Financial markets became unstable. Government spending grew faster than revenue, and public debt increased at a rapid rate…Wages, which had at first kept up with prices, now lagged behind.
Returns to labor declined while returns to land and capital increased. The rich grew richer. Inequalities of wealth and income increased. So did hunger, homelessness, crime, violence, drink, drugs, and family disruption.
..Finally, the great wave crested and broke with shattering force in a cultural crisis that included demographic contraction, economic collapse, political revolution, international war and social violence
pp. 237-238, David Hackett Fisher, The Great Wave: Price Revolutions and the Rhythm of History, Oxford University Press, 1996
Great waves take 80 to 160 years before they end in the eventual decline and collapse of existing epochs. Today, another great wave is about to crest and break; and the changes could be even more extreme as the amplitude of change is greater than in any previous wave.
The current great wave began in 1896. That it could crest and break in 2012 could be a coincidence.

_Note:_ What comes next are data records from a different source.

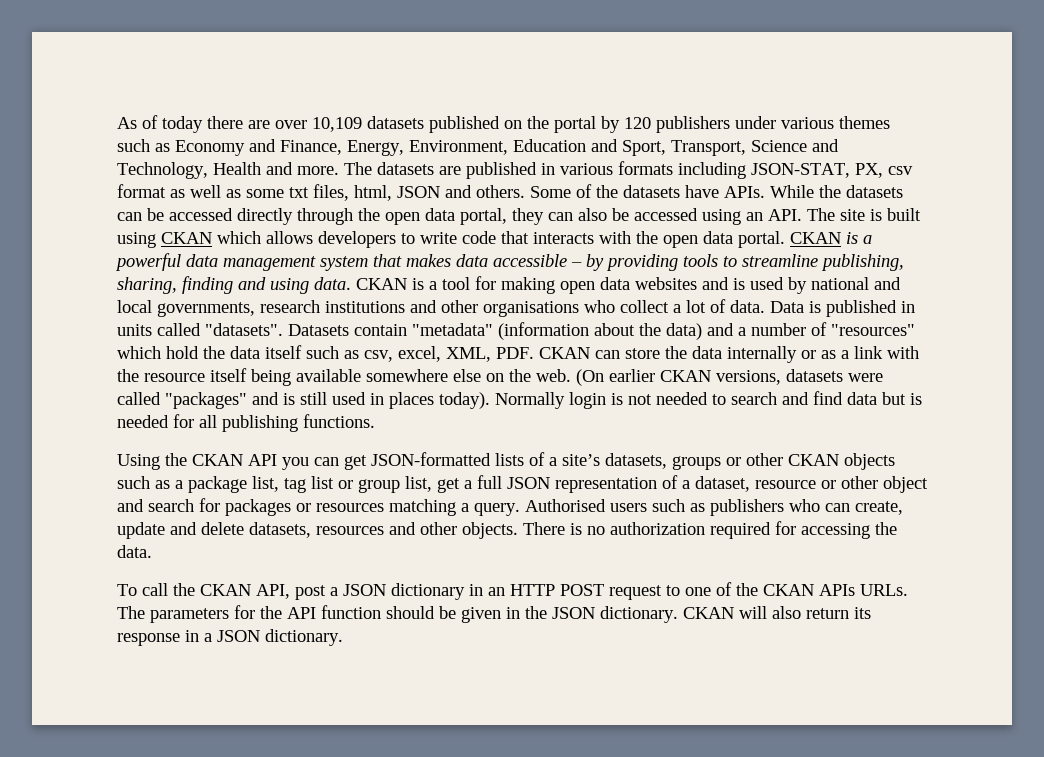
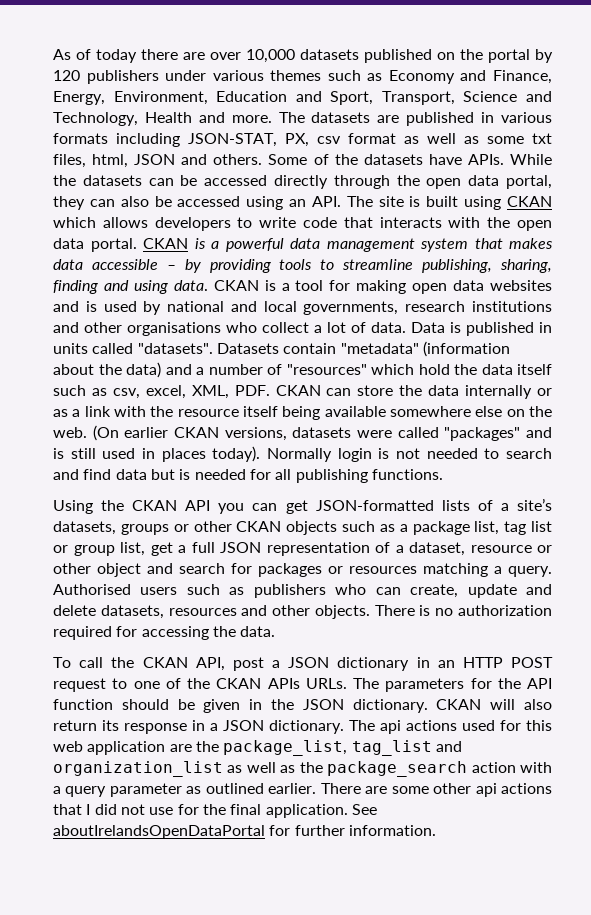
[312,117,362,132] 10,109 -> [246,49,295,63] 10,000
(343, 637) none -> [349,720,552,734] [53,740,462,756] [53,761,552,777] [53,783,552,797] [53,804,377,818] [53,825,436,839] The api actions used for this web application are the package_list, tag_list and organization_list as well as the package_search action with a query parameter as outlined earlier. There are some other api actions that I did not use for the final application. See aboutIrelandsOpenDataPortal for further information.

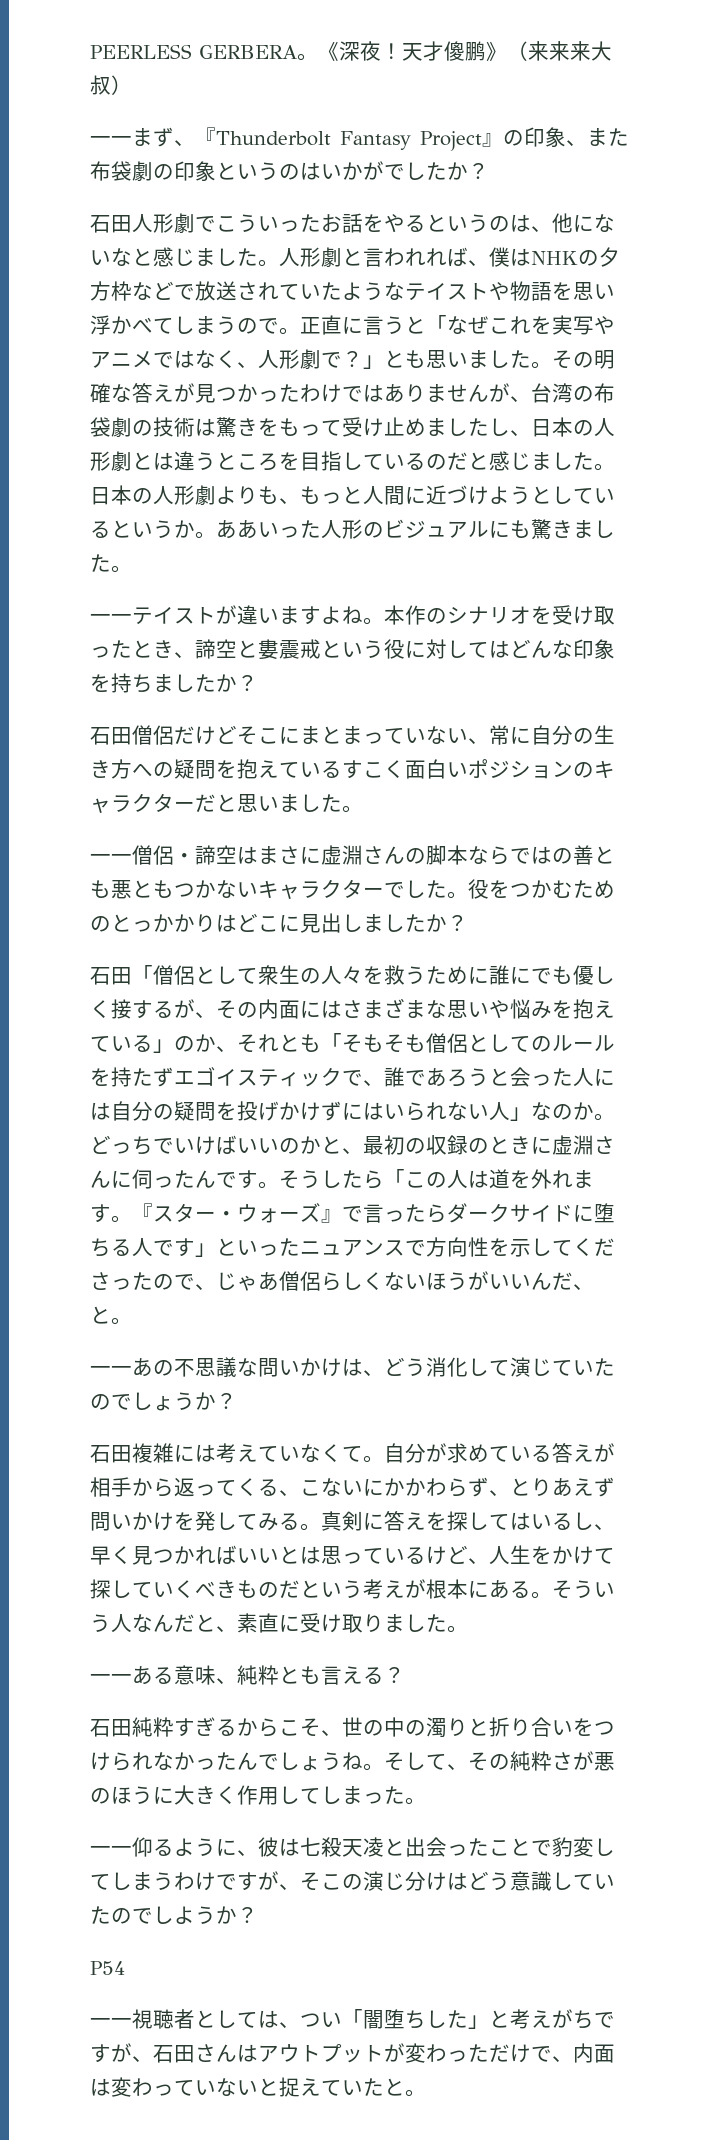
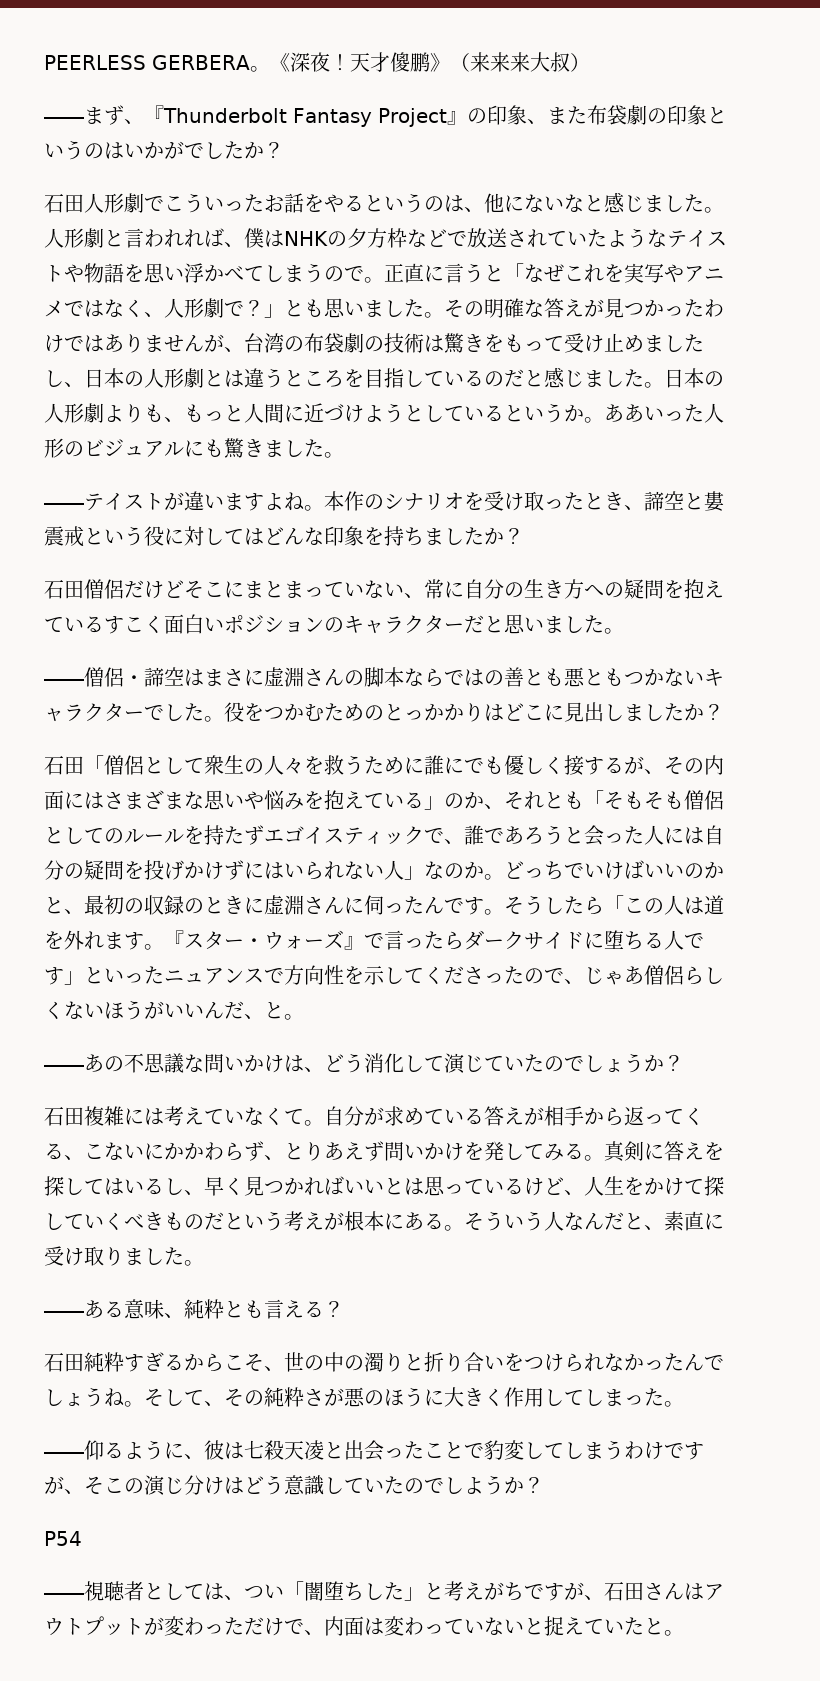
[90,136,132,145] 一一 -> [44,117,84,123] ――
[90,614,132,623] 一一 -> [44,503,84,509] ――
[90,854,132,863] 一一 -> [44,679,84,685] ――
[90,1366,132,1375] 一一 -> [44,1065,84,1071] ――
[90,1674,132,1683] 一一 -> [44,1311,84,1317] ――
[90,1846,132,1855] 一一 -> [44,1452,84,1458] ――
[90,2018,132,2027] 一一 -> [44,1593,84,1599] ――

Or, it may not.
…[during] the crackup boom…the flight into real values begins, and the whole monetary system founders. – von Mises
Von Mises’ predicted flight into real values—gold—is now underway despite the best efforts of today’s kreditmeisters to diminish the allure of the only safe haven left to those fleeing paper money’s now burning mansion.
One of the foremost proponents of the flight to gold is famed stock market analyst, Richard Russell. According to the Hulbert Financial Digest, Russell’s The Dow Theory Letter is tied for top place as a market timer on a risk adjusted basis since 1980.
A leading financial analyst with a stellar reputation timing stock market trends, Russell’s comments regarding today’s stock markets and gold should be seriously considered and, if appropriate, then acted upon.
On December 17, 2011, Richard Russell wrote:
…The talkers on Bloomberg are discussing stocks to buy. They are unswerving bullish. It never occurs to them that hard times lie ahead and that this is not the time to buy stocks…My advice — sell any stocks you still own — sell into all rallies, or stay out of stocks completely.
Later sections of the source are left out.